◆ Excerpted records:
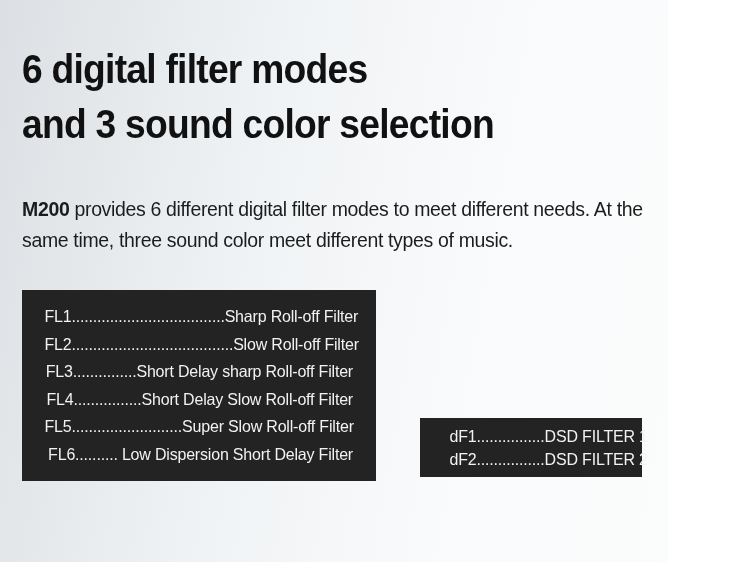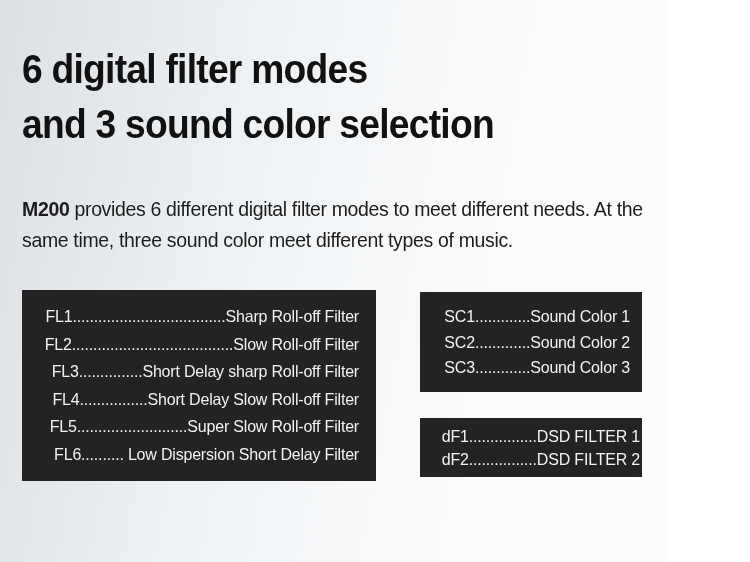--- a/index.html
+++ b/index.html
@@ -75,21 +75,21 @@
     color: #f2f2f2;
     transform: scaleX(0.97);
     transform-origin: right center;
   }
 
   #panel-filters {
     left: 22px;
     top: 290px;
     width: 354px;
     height: 191px;
-    padding: 13px 17px 13px 13px;
+    padding: 13px 23px 13px 13px;
   }
   #panel-filters .row {
     height: 27.5px;
     line-height: 27.5px;
   }
 
   #panel-soundcolor {
     left: 420px;
     top: 292px;
     width: 222px;
@@ -99,21 +99,21 @@
   #panel-soundcolor .row {
     height: 25.5px;
     line-height: 25.5px;
   }
 
   #panel-dsd {
     left: 420px;
     top: 418px;
     width: 222px;
     height: 59px;
-    padding: 7px 12px 7px 16px;
+    padding: 7px 12px 7px 24px;
   }
   #panel-dsd .row {
     height: 22.5px;
     line-height: 22.5px;
   }
 </style>
 </head>
 <body>
 
 <div id="slide">
@@ -127,24 +127,19 @@
 
   <div class="panel" id="panel-filters">
     <div class="row">FL1....................................Sharp Roll-off Filter</div>
     <div class="row">FL2......................................Slow Roll-off Filter</div>
     <div class="row">FL3...............Short Delay sharp Roll-off Filter</div>
     <div class="row">FL4................Short Delay Slow Roll-off Filter</div>
     <div class="row">FL5..........................Super Slow Roll-off Filter</div>
     <div class="row">FL6.......... Low Dispersion Short Delay Filter</div>
   </div>
 
-  <div class="panel" id="panel-soundcolor">
-    <div class="row">SC1.............Sound Color 1</div>
-    <div class="row">SC2.............Sound Color 2</div>
-    <div class="row">SC3.............Sound Color 3</div>
-  </div>
 
   <div class="panel" id="panel-dsd">
     <div class="row">dF1................DSD FILTER 1</div>
     <div class="row">dF2................DSD FILTER 2</div>
   </div>
 
 </div>
 
 </body></html>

◆ Your objective:
Reproduce the records above exactly, leaving out every picture they contain.

◆ Output of the task:
--- a/index.html
+++ b/index.html
@@ -75,21 +75,21 @@
     color: #f2f2f2;
     transform: scaleX(0.97);
     transform-origin: right center;
   }
 
   #panel-filters {
     left: 22px;
     top: 290px;
     width: 354px;
     height: 191px;
-    padding: 13px 17px 13px 13px;
+    padding: 13px 23px 13px 13px;
   }
   #panel-filters .row {
     height: 27.5px;
     line-height: 27.5px;
   }
 
   #panel-soundcolor {
     left: 420px;
     top: 292px;
     width: 222px;
@@ -99,21 +99,21 @@
   #panel-soundcolor .row {
     height: 25.5px;
     line-height: 25.5px;
   }
 
   #panel-dsd {
     left: 420px;
     top: 418px;
     width: 222px;
     height: 59px;
-    padding: 7px 12px 7px 16px;
+    padding: 7px 12px 7px 24px;
   }
   #panel-dsd .row {
     height: 22.5px;
     line-height: 22.5px;
   }
 </style>
 </head>
 <body>
 
 <div id="slide">
@@ -127,24 +127,19 @@
 
   <div class="panel" id="panel-filters">
     <div class="row">FL1....................................Sharp Roll-off Filter</div>
     <div class="row">FL2......................................Slow Roll-off Filter</div>
     <div class="row">FL3...............Short Delay sharp Roll-off Filter</div>
     <div class="row">FL4................Short Delay Slow Roll-off Filter</div>
     <div class="row">FL5..........................Super Slow Roll-off Filter</div>
     <div class="row">FL6.......... Low Dispersion Short Delay Filter</div>
   </div>
 
-  <div class="panel" id="panel-soundcolor">
-    <div class="row">SC1.............Sound Color 1</div>
-    <div class="row">SC2.............Sound Color 2</div>
-    <div class="row">SC3.............Sound Color 3</div>
-  </div>
 
   <div class="panel" id="panel-dsd">
     <div class="row">dF1................DSD FILTER 1</div>
     <div class="row">dF2................DSD FILTER 2</div>
   </div>
 
 </div>
 
 </body></html>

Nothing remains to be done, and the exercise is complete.